BTW...
A Hint for the Rapidly Aging and Eyesight Challenged Competitive Handgun Shooter
- Pick up one of your handguns with a 4" barrel (not too long, not too short).
- Hold it in your normal shooting stance.
- Have a friend measure and record the distance from your dominant eye to the front sight (e.g., something like 26.5 inches).
- Get your eye exam.
- After the optometrist records your near and far distances and all the astigmatic-presbyopic stuff that goes with it, ask if he/she will also record a value for your dominant eye out to the distance your friend previously noted for you; likely to cost you nothing, or at least very little, for the extra two minutes of time.
- Ask the optometrist if he/she can also record your pupillary distance (PD); a vital measurement. Many don't; they leave that up to the dispensing optician. But if you can get it now, it will allow you the option of online ordering...which can be much cheaper, for example http://www.zennioptical.com/; I have three of theirs and have been satisfied...at costs of up to 300% less than local brick-and-mortar.
- Go to your selected dispensing optician and ask for single-vision glasses with the dominant eye in the "special" value, and the non-dominant in your regular full-distance prescription.
- Make certain you get UV coating and polycarbonate lenses that are shatter resistant; pretty de rigueur nowadays. Frame style and tint at will.
- Put on your new glasses about five to 10 minutes before you plan to shoot. Takes your eyes--well, your brain--a short while to adjust, but adjust they (it) do (does).

A good solution for EDC practical situations? Not at all. For that, I practice positive target identification, then looking over the top of my every-day glasses, accept the fuzzy front sight and even fuzzier target, fire, then look through the glasses again. Kinda like low-light drills with a flashlight.
However, you
can adapt to the seemingly bizarre prescription and function with it every day. I've forgotten my regular glasses before, and operated just fine driving, shooting, signing cards (looked over the glasses to do that) having a social lunch, and driving back home. Your brain adjusts...to a lesser degree of requirement than those experiments where researchers give subjects glasses that invert the image and, after a short while, the poor experimental subjects can function normally even though everything is being sent to their eyes upside down.
But if your near/far eyesight has been cranked by age, the experience of wearing the right prescription while pushing out a handgun with iron sights for the first time is almost breathtaking. You're seeing the field like an 18-year-old with 20/15 vision...and one who knows how to interpret that field. The front sight is absolute crystal and is the most dominant thing in your FOV, while at the same time everything at distance is as crisp and sharp as you'd expect and you can switch back and forth with the instant clarity of...well, of an 18-year-old with 20/15 vision.
Also works well with focused scopes, natch.

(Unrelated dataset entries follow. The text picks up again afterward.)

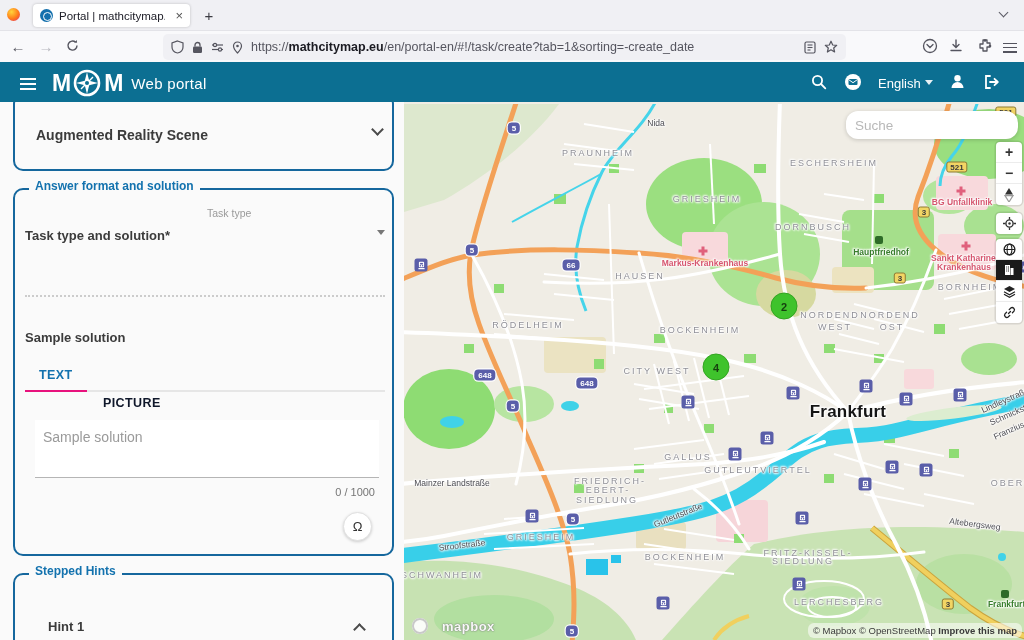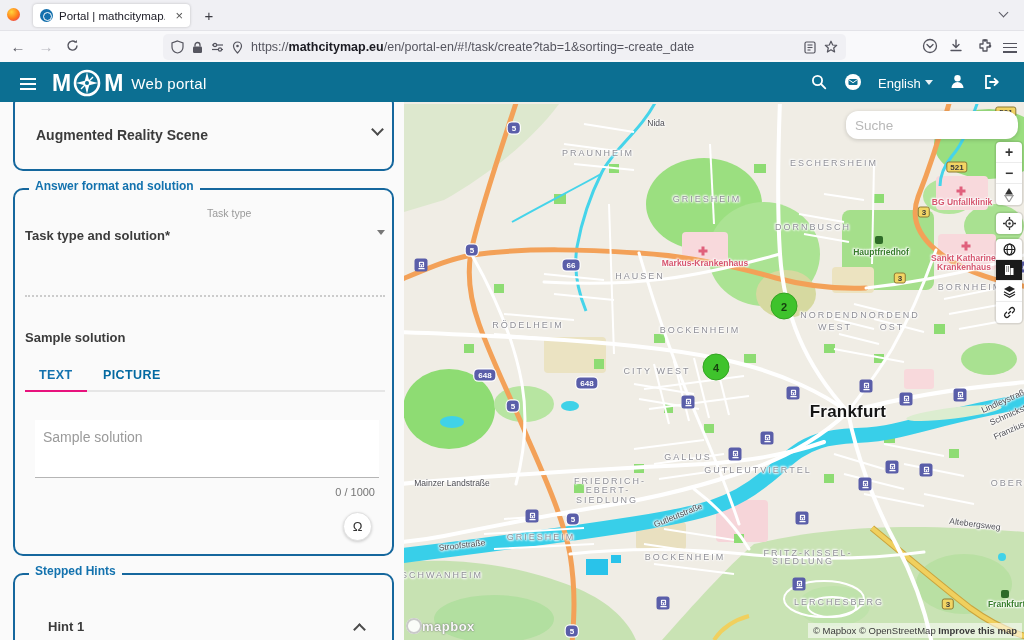--- a/index.html
+++ b/index.html
@@ -82,23 +82,23 @@
   .mshield.yellow { background:#f2d564; color:#3b3b3b; font-size:8px; font-weight:bold; padding:0 3px; border:1px solid #8d7a33; border-radius:2.5px; }
   .mtransit { width:13px; height:13px; background:#5a5ea9; border-radius:2.5px; z-index:2; display:flex; align-items:center; justify-content:center; }
   .mcluster { width:27px; height:27px; border-radius:50%; background:#3fc32c; border:1.5px solid #33a421; color:#17400f; font-size:11px; font-weight:bold; display:flex; align-items:center; justify-content:center; z-index:4; }
 
   #map-search { position:absolute; left:442px; top:9px; width:172px; height:28px; background:#fff; border:none; border-radius:12px; box-shadow:0 1px 4px rgba(0,0,0,.18); padding:0 9px; font-family:"Liberation Sans",sans-serif; font-size:13.5px; color:#444; outline:none; z-index:6; }
   #map-search::placeholder { color:#b8b8b8; }
   .ctl-group { position:absolute; left:592px; width:26px; background:#fff; border-radius:4px; box-shadow:0 0 0 1.5px rgba(0,0,0,.1); z-index:6; overflow:hidden; }
   .ctl-btn { width:26px; height:21px; display:flex; align-items:center; justify-content:center; font-size:14px; font-weight:bold; color:#333; border-bottom:1px solid #ececec; }
   .ctl-btn:last-child { border-bottom:none; }
   .ctl-btn.dark { background:#1a1a1a; }
-  #attribution { position:absolute; right:2px; bottom:2px; background:rgba(255,255,255,.55); font-size:9.5px; color:#3a3a3a; padding:2px 5px; z-index:6; }
+  #attribution { position:absolute; right:2px; bottom:2px; background:rgba(255,255,255,.55); font-size:9.5px; color:#3a3a3a; padding:2px 5px; z-index:6;border-radius:6px; }
   #attribution b { font-weight:bold; }
-  #mapbox-logo { position:absolute; left:2px; bottom:6px; display:flex; align-items:center; gap:0; z-index:6; }
+  #mapbox-logo { position:absolute; left:8px; bottom:6px; display:flex; align-items:center; gap:14px; z-index:6; }
   #mapbox-logo .ring { width:16px; height:16px; border-radius:50%; background:rgba(255,255,255,.9); box-shadow:inset 0 0 0 2px #c9c9c9; }
   #mapbox-logo .word { font-size:13px; font-weight:bold; color:rgba(255,255,255,.95); text-shadow:0 0 2px rgba(110,110,110,.8),0 0 1px rgba(110,110,110,.9); letter-spacing:.5px; }
 </style>
 </head>
 <body>
 
 <div id="tabbar">
   <div id="ff-ball"></div>
   <div id="tab">
     <span class="favicon"></span>
@@ -230,21 +230,21 @@
   </div>
 
   <div class="bluebox" id="fs-answer">
     <span class="legend">Answer format and solution</span>
     <span class="flabel" style="left:10px;top:38px;">Task type and solution*</span>
     <span class="tiny" style="left:192px;top:17px;">Task type</span>
     <span id="choose-caret"></span>
     <div id="dotted"></div>
     <span class="flabel" style="left:10px;top:140px;">Sample solution</span>
     <span class="tab-lbl" style="left:24px;color:#1372ae;">TEXT</span>
-    <span class="tab-lbl" style="left:88px;color:#0369a1;">PICTURE</span>
+    <span class="tab-lbl" style="left:88px;color:#0f172a;margin-top:28px;">PICTURE</span>
     <div id="tabs-underline"></div>
     <div id="tabs-active"></div>
     <textarea id="solution-ta" placeholder="Sample solution" style=""></textarea>
     <span id="counter">0 / 1000</span>
     <div id="omega">Ω</div>
   </div>
 
   <div class="bluebox" id="fs-hints">
     <span class="legend">Stepped Hints</span>
     <span id="hint1">Hint 1</span>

Even a holographic sight (e.g., EOTech) works well because, even though the dominant eye is fuzzying the red-dot and beyond, the non-dominant eye is compensating and sharpening the environment.
A special note that Andy is well aware of, but I'm just throwing it out for general information. When asked by your optician,
always skip polarized lenses .
The purpose of polarization is to help prevent reflections. Nice if you're going fishing. Not so nice if you're flying an airplane, driving a car that has a heads-up display, or shooting a holographic sight. As early as 2009, it was found that wearing polarized glasses while using holographic sights caused the red-dot to disappear in all but about 60% of the ocular range.
One of the foremost optics manufacturers recommends:
ZEISS Group wrote:
Important: why pilots should avoid polarization filters for their glasses
Sunglasses or prescription eyeglass lenses with polarization filters are not suitable for most pilots. Such filters normally provide protection against reflections, but pilots should always avoid them, as the special structure of many cockpit screens combined with the effect of polarizing lenses can quickly impair a pilot's vision, occasionally preventing the pilot from noticing certain signals at all. In certain weather conditions, some aircraft can be difficult to visibly detect, or only recognizable by the sunlight reflecting off their outer shell. If this reflection is blocked by an additional polarization filter in their glasses, the pilot may not see the other aircraft at all, which presents a hazardous situation. Also, depending on the position of the pilot's head, LCD displays (instruments, navigation devices, etc.) may be impossible to read through such lenses, or may be perceived simply as black surfaces.
I will now go back to designing my patent-pending eyeglasses with flip-up lenses that will allow a shooter on-demand perfect vision at all distances.